Em última análise, as guerras mundiais, no caso a I, guerras igualmente
civis e europeias, estruturam (ou têm de estruturar) a mentalidade, a
moralidade, a arte contemporâneas. O horror do genocídio da guerra de 1939-1945
não pode fazer esquecer o absoluto horror das trincheiras, dos gaseados,…
Sam Mendes vai buscar a memória dos episódios narrados pelo
avô de origem portuguesa que serviu o exército inglês e conta-nos a história de
dois jovens soldados que devem ultrapassar a linha da frente para ir avisar um
batalhão aliado que está prestes a cair numa emboscada… Os dois amigos são William
Schofield (George MacKay) e Tom Blake (Dean-Charles Chapman). Este último tem o
irmão a combater na frente.
O problema de Sam Mendes é, que perante o verdadeiro terror
das situações por que passaram todos aqueles soldados, não consegue conter-se
em artefactos cenográficos e narrativos, fazendo coincidir em apenas duas horas
todas as possíveis e bárbaras situações. E se, como era de esperar, vou
acompanhando de alma e coração os passos enlameados e ensanguentados dos dois
companheiros, a coisa muda de figura quando o avião inimigo se despenha, exactamente,
no metro quadrado do território francês onde eles se encontram. Nessa altura,
julgo já ter visto cadáveres de homens e cavalos a mais, dezenas de ratazanas
encharcadas a correr por túneis e trincheiras. O meu coração afasta-se, a minha
alma começa a sorrir (com todo o devido respeito pela memória daqueles heróis)

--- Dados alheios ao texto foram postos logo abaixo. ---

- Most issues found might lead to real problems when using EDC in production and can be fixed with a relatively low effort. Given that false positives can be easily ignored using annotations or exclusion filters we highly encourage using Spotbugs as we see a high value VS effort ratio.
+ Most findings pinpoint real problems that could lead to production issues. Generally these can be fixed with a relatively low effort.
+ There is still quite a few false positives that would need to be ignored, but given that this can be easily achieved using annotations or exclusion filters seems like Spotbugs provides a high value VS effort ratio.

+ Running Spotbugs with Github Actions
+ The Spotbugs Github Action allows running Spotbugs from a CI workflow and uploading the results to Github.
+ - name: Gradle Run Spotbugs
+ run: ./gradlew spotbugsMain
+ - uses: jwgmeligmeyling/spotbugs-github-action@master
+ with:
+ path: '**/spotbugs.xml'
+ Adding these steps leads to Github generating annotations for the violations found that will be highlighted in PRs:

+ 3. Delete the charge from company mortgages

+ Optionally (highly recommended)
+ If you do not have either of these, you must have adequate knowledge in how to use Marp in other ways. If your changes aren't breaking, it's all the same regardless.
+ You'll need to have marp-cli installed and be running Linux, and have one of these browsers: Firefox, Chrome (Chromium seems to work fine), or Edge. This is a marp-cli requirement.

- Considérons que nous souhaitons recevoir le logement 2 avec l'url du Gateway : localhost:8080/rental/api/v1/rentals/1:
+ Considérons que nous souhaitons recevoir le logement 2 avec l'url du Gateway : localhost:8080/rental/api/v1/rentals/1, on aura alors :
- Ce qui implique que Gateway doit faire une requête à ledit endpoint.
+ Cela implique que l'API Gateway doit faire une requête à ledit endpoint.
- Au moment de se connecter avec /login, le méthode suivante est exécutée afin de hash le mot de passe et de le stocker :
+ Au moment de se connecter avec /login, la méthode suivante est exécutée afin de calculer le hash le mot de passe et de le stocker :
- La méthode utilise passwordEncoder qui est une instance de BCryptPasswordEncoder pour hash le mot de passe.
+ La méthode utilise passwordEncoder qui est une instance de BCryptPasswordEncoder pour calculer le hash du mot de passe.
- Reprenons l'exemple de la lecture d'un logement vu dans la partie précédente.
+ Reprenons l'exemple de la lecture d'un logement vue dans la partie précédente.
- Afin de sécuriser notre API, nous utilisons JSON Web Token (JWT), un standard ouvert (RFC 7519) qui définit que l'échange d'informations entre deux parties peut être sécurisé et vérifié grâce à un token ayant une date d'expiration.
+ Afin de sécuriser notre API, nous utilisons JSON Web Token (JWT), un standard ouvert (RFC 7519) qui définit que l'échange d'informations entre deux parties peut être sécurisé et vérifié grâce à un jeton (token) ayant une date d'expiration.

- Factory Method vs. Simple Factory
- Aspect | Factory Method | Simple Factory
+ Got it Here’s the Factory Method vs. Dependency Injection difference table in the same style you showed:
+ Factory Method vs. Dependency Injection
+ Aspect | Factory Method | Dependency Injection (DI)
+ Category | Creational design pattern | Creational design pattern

aguardando as novas tropelias bélicas…
Nem as difíceis sequências filmadas numa cena única (sempre
recordo a hitchcockiana “ A Corda”, 1948), nem a gongórica banda sonora de Thomas
Newman, nem a fotografia “pastel” de Roger Deakins, nem o real e físico “expressionismo”
dos actores principais me fazem voltar a acreditar na ilusão cinematográfica. De um modo um pouco irreflectido fico a pensar que só os russos conseguem "filmar" a guerra...
Contudo, posso “não ter entrado” no filme mas de uma coisa tenho a
certeza… As guerras mundiais (ou civis) não poderão jamais sair da memória
artística da humanidade.
jef, janeiro 2020
«1917» de Sam Mendes. Com George MacKay, Dean-Charles
Chapman, Mark Strong, Andrew Scott, Richard Madden, Claire Duburc, Colin Firth,
Benedict Cumberbatch. Fotografia: Roger Deakins. Música: Thomas Newman.
Grã-Bretanha / EUA, 2019, Cores, 118 min.